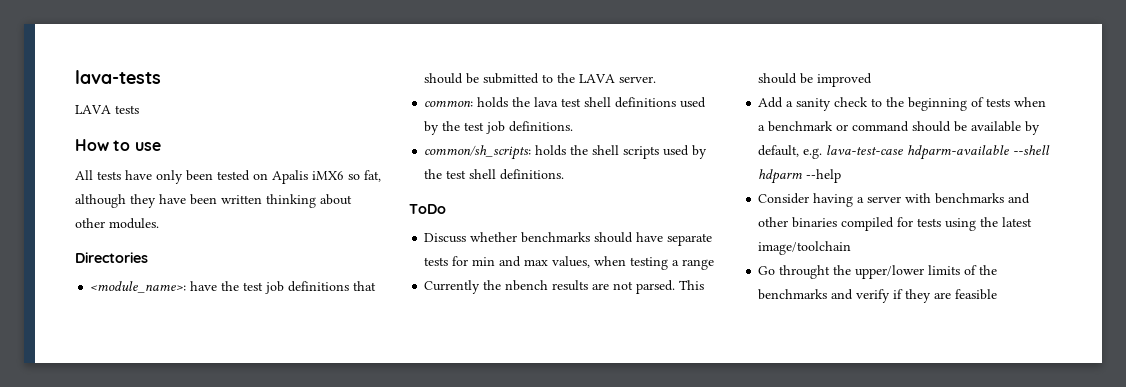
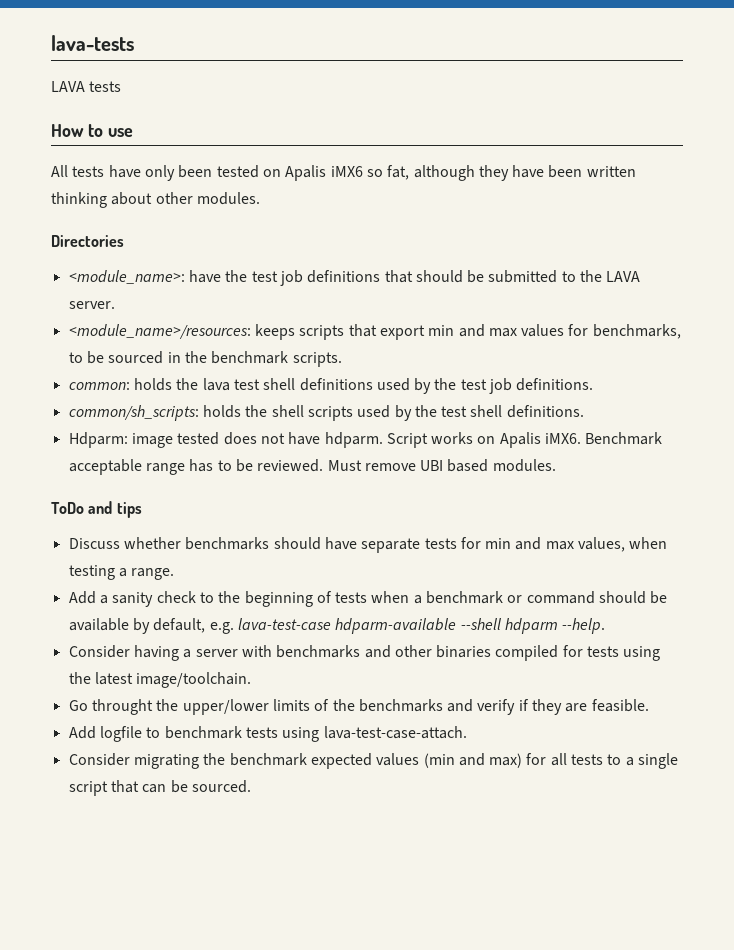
(657, 79) none -> [68,324,681,340] [68,351,342,367] // <module_name>/resources: keeps scripts that export min and max values for benchmarks, to be sourced in the benchmark scripts.
(565, 174) none -> [68,432,663,448] [68,459,556,475] // Hdparm: image tested does not have hdparm. Script works on Apalis iMX6. Benchmark acceptable range has to be reviewed. Must remove UBI based modules.
(446, 209) none -> [88,501,142,518] and tips
[682,259,715,270] [424,280,705,294] [758,73,873,87] range // Currently the nbench results are not parsed. This should be improved -> [131,568,175,580] range.
[806,169,842,183] --help -> [562,618,606,634] --help.
[758,241,852,255] image/toolchain -> [136,672,252,688] image/toolchain.
[955,289,998,300] feasible -> [591,699,649,712] [68,726,467,742] [68,753,679,769] [68,780,251,796] feasible. // Add logfile to benchmark tests using lava-test-case-attach. // Consider migrating the benchmark expected values (min and max) for all tests to a single script that can be sourced.

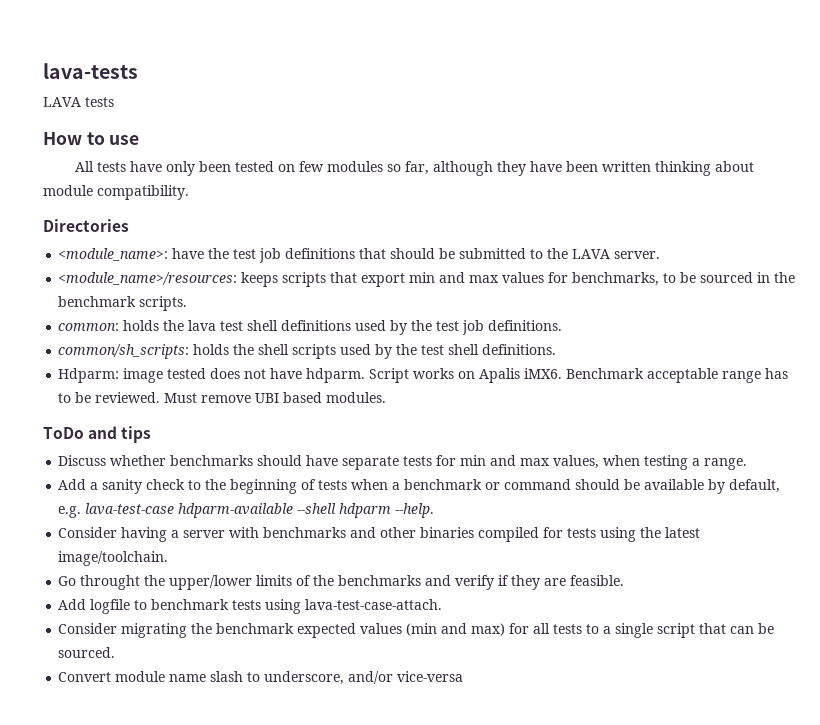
[285,165,410,181] Apalis iMX6 so fat, -> [299,161,430,175] few modules so far,
[155,192,260,205] other modules. -> [43,185,189,200] module compatibility.
(251, 786) none -> [58,671,464,685] // Convert module name slash to underscore, and/or vice-versa

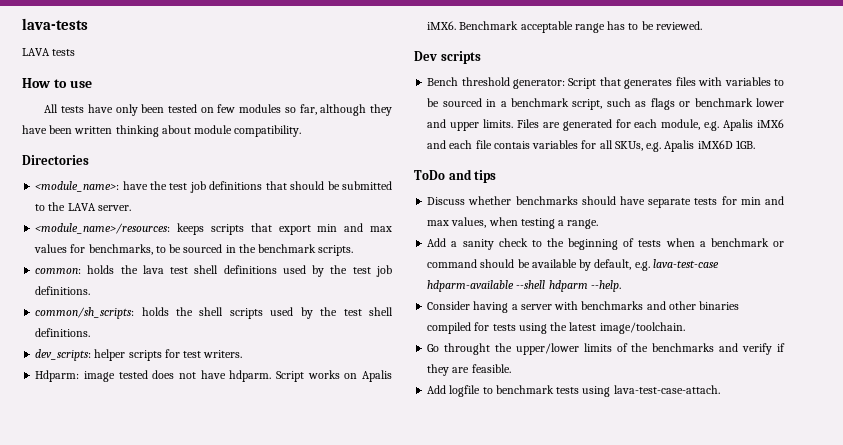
(557, 349) none -> [35,349,243,361] // dev_scripts: helper scripts for test writers.
[164,392,387,403] Must remove UBI based modules. -> [414,51,481,64] [427,77,784,89] [427,98,784,110] [427,119,784,131] [427,140,755,152] // Dev scripts // Bench threshold generator: Script that generates files with variables to be sourced in a benchmark script, such as flags or benchmark lower and upper limits. Files are generated for each module, e.g. Apalis iMX6 and each file contais variables for all SKUs, e.g. Apalis iMX6D 1GB.
[58,623,775,638] [58,647,116,658] [58,671,464,685] // Consider migrating the benchmark expected values (min and max) for all tests to a single script that can be sourced. // Convert module name slash to underscore, and/or vice-versa -> (720, 389) none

- - - -

Your assignment ▸ From the first line to the last, copy the records above exactly and leave out the pictures.

Solution to the exercise ▸
(657, 79) none -> [68,324,681,340] [68,351,342,367] // <module_name>/resources: keeps scripts that export min and max values for benchmarks, to be sourced in the benchmark scripts.
(565, 174) none -> [68,432,663,448] [68,459,556,475] // Hdparm: image tested does not have hdparm. Script works on Apalis iMX6. Benchmark acceptable range has to be reviewed. Must remove UBI based modules.
(446, 209) none -> [88,501,142,518] and tips
[682,259,715,270] [424,280,705,294] [758,73,873,87] range // Currently the nbench results are not parsed. This should be improved -> [131,568,175,580] range.
[806,169,842,183] --help -> [562,618,606,634] --help.
[758,241,852,255] image/toolchain -> [136,672,252,688] image/toolchain.
[955,289,998,300] feasible -> [591,699,649,712] [68,726,467,742] [68,753,679,769] [68,780,251,796] feasible. // Add logfile to benchmark tests using lava-test-case-attach. // Consider migrating the benchmark expected values (min and max) for all tests to a single script that can be sourced.

[285,165,410,181] Apalis iMX6 so fat, -> [299,161,430,175] few modules so far,
[155,192,260,205] other modules. -> [43,185,189,200] module compatibility.
(251, 786) none -> [58,671,464,685] // Convert module name slash to underscore, and/or vice-versa

(557, 349) none -> [35,349,243,361] // dev_scripts: helper scripts for test writers.
[164,392,387,403] Must remove UBI based modules. -> [414,51,481,64] [427,77,784,89] [427,98,784,110] [427,119,784,131] [427,140,755,152] // Dev scripts // Bench threshold generator: Script that generates files with variables to be sourced in a benchmark script, such as flags or benchmark lower and upper limits. Files are generated for each module, e.g. Apalis iMX6 and each file contais variables for all SKUs, e.g. Apalis iMX6D 1GB.
[58,623,775,638] [58,647,116,658] [58,671,464,685] // Consider migrating the benchmark expected values (min and max) for all tests to a single script that can be sourced. // Convert module name slash to underscore, and/or vice-versa -> (720, 389) none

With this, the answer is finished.